Angelou was a member of the Harlem Writers Guild in the late 1950s, was
active in the Civil Rights movement, and served as Northern Coordinator of
Dr. Martin Luther King, Jr.'s Southern Christian Leadership Conference. Since
1991, she has taught at Wake Forest University in Winston-Salem, North
Carolina where she holds the first lifetime Reynolds Professorship of
American Studies. Since the 1990s she has made around eighty appearances
a year on the lecture circuit. In 1993, Angelou recited her poem "On the
Pulse of Morning" at President Bill Clinton's inauguration, the first poet to
make an inaugural recitation since Robert Frost at John F. Kennedy's
inauguration in 1961. In 1995, she was recognized for having the
longest-running record (two years) on The New York Times Paperback
Nonfiction Bestseller List.
With the publication of I Know Why the Caged Bird Sings, Angelou was
heralded as a new kind of memoirist, one of the first African American
women who was able to publicly discuss her personal life.
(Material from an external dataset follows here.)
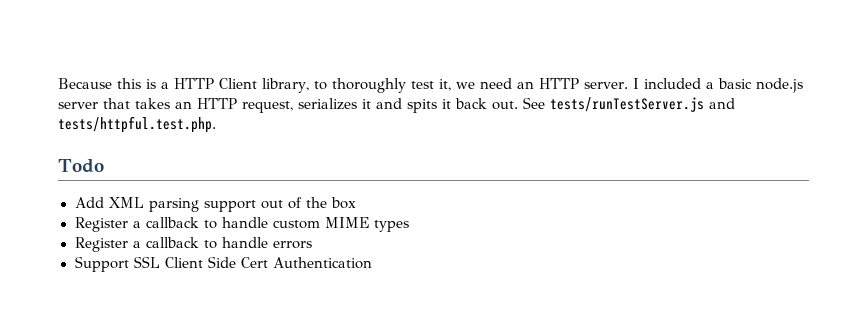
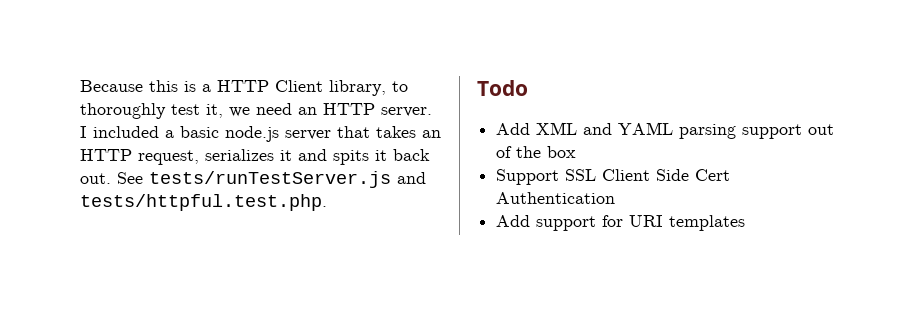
(144, 202) none -> [583,122,674,135] and YAML
[74,217,409,232] [74,237,312,252] // Register a callback to handle custom MIME types // Register a callback to handle errors -> (577, 152) none
(372, 263) none -> [496,215,746,231] // Add support for URI templates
She is highly
respected as a spokesperson for Black people and women. Angelou's work is
often characterized as autobiographical fiction. She has, however, made a
deliberate attempt to challenge the common structure of the autobiography
by critiquing, changing, and expanding the genre. Her books, centered on
themes such as identity, family, and racism, are often used as set texts in
schools and universities internationally. Some of her more controversial work
has been challenged or banned in US schools and libraries.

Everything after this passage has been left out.